The best of his first six poetry collections was gathered together in Selected Poems: 1970-1990 (Galliard, 1990). Other work included  six television plays, fifty radio programmes, three short films and two volumes of theatre history; A Brighter Sunshine (Polygon, 1983) and Playing for Scotland (Mercat Press, 1996) . He also wrote a cultural history of Edinburgh, published in the Cities of the Imagination series from Signal Books of Oxford (2001).

Campbell was a fellow in Creative Writing at the University of Dundee (l987-89), William Soutar Fellow in Perth (1991-93) and Royal Literary Fund Fellow at Napier University (2000-01). His plays won numerous awards, and his radio work received international awards on three continents; A Clydebuilt Man (New York, 1983), The Miller's Reel (Sydney, 1987) and The Year of The Bonnie Prince (Monte Carlo, 1996).

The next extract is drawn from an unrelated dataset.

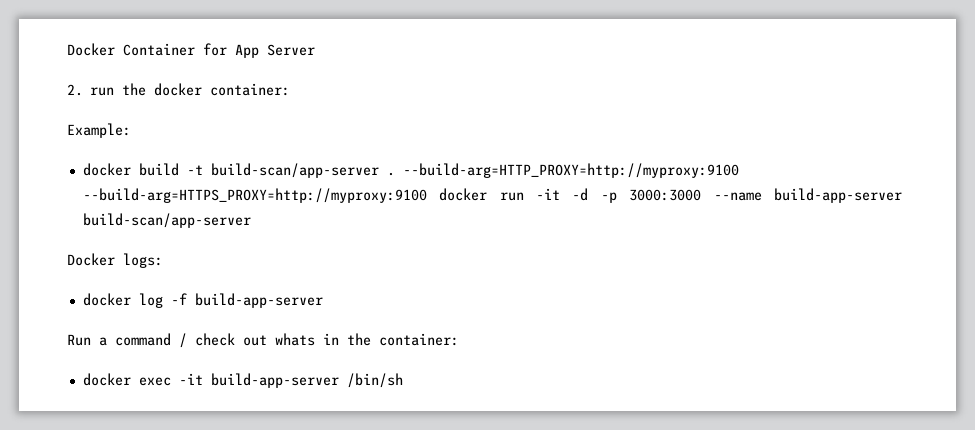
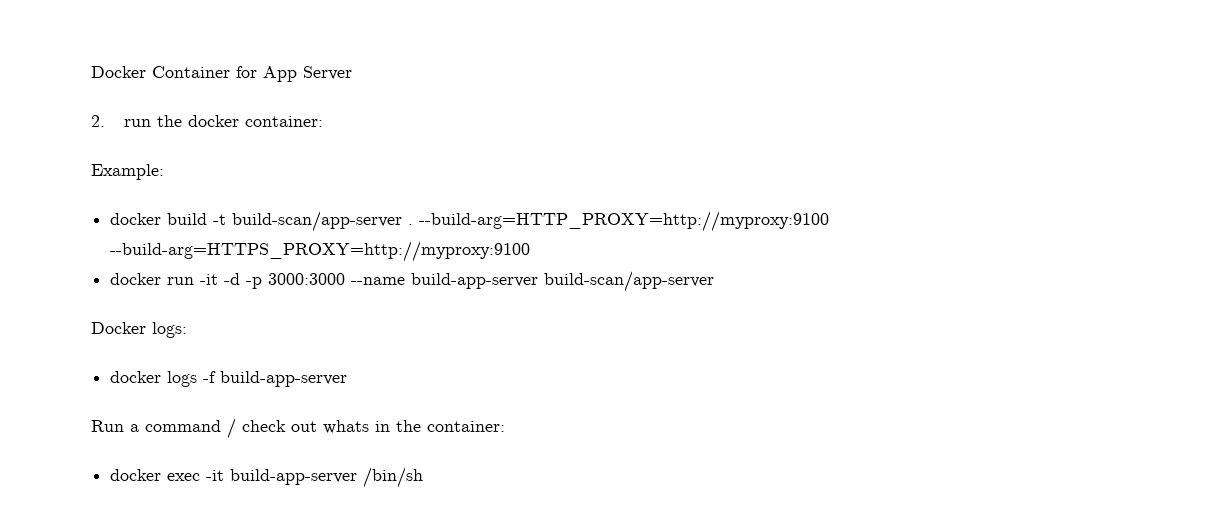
(427, 195) none -> (531, 251) //
[138,293,163,308] log -> [167,371,198,387] logs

As a director, Campbell oversaw a 1986 Edinburgh Festival Fringe production of John McGrath’s early short play, Plugged into History. He went on to direct a revival of his own Blackfriars Wynd, two adaptations of Sir Walter Scott novels, The Heart of Midlothian (Edinburgh Old Town Festival, 1988) and St. Ronan's Well (Border Festival, 1989). This was followed by a touring revival of Tom Wright's There Was a Man (Capstride Theatre, 1994) and the first English language version of Malin Lagerlof's The Lighthouse Prisoner (Northlands Festival, 1996).
Campbell was a natural for radio, and his poetry too was rooted in an oral Scots tradition that put the language centre stage in a way that had been neglected prior to his generation of writers reclaiming it during the 1970s.

Several of Campbell’s plays were revived in the 1990s by Fifth Estate, the grassroots Edinburgh theatre company set up by Sandy Neilson and Allan Sharpe to focus on the sort of `Scottish plays they felt were being neglected by major theatres. This included a revival of The Jesuit in 1992, and productions of The Ould Fella and a double bill of Howard’s Revenge and Nancy Sleekit.

Artistic director of the Scottish Storytelling Centre and TRACS festival Donald Smith described Campbell as “an all-round theatre maker. He never lost that sense of engaging with a wide audience which took him into community and music theatre as well as the accomplished literary dramas which made his reputation. He loved the work of actors, musicians and designers, always being part of rehearsal process. His approach was highly professional- rewrites punctually delivered  etc, but also very personal and passionate. He hated snobbery and pretension and wanted a classless theatre. He could be forthright and argumentative if he disagreed with something, but was also incredibly collegiate and supportive.”

In his later years Campbell suffered from ill health, and returned to poetry and translation. Homage to Rob Donn was published in 2007, Fugitives in 2015, and getting back among the common men and women he so identified with, Heard in the Cougait was a pamphlet of new works inspired by the Victorian engravings of Walter Geikle, and published in 2017. It’s appearance marked the final bookend of a literary life in which Campbell wasn’t afraid to get his hands dirty, and which, onstage and in verse, was steeped in a poetry not just for the people it was about, but which was set down by someone who was very much one of their own.

Campbell is survived by his wife Jean, his son Gavin, daughter-in-law Margaret and his grandchildren, Lewis and Andrew.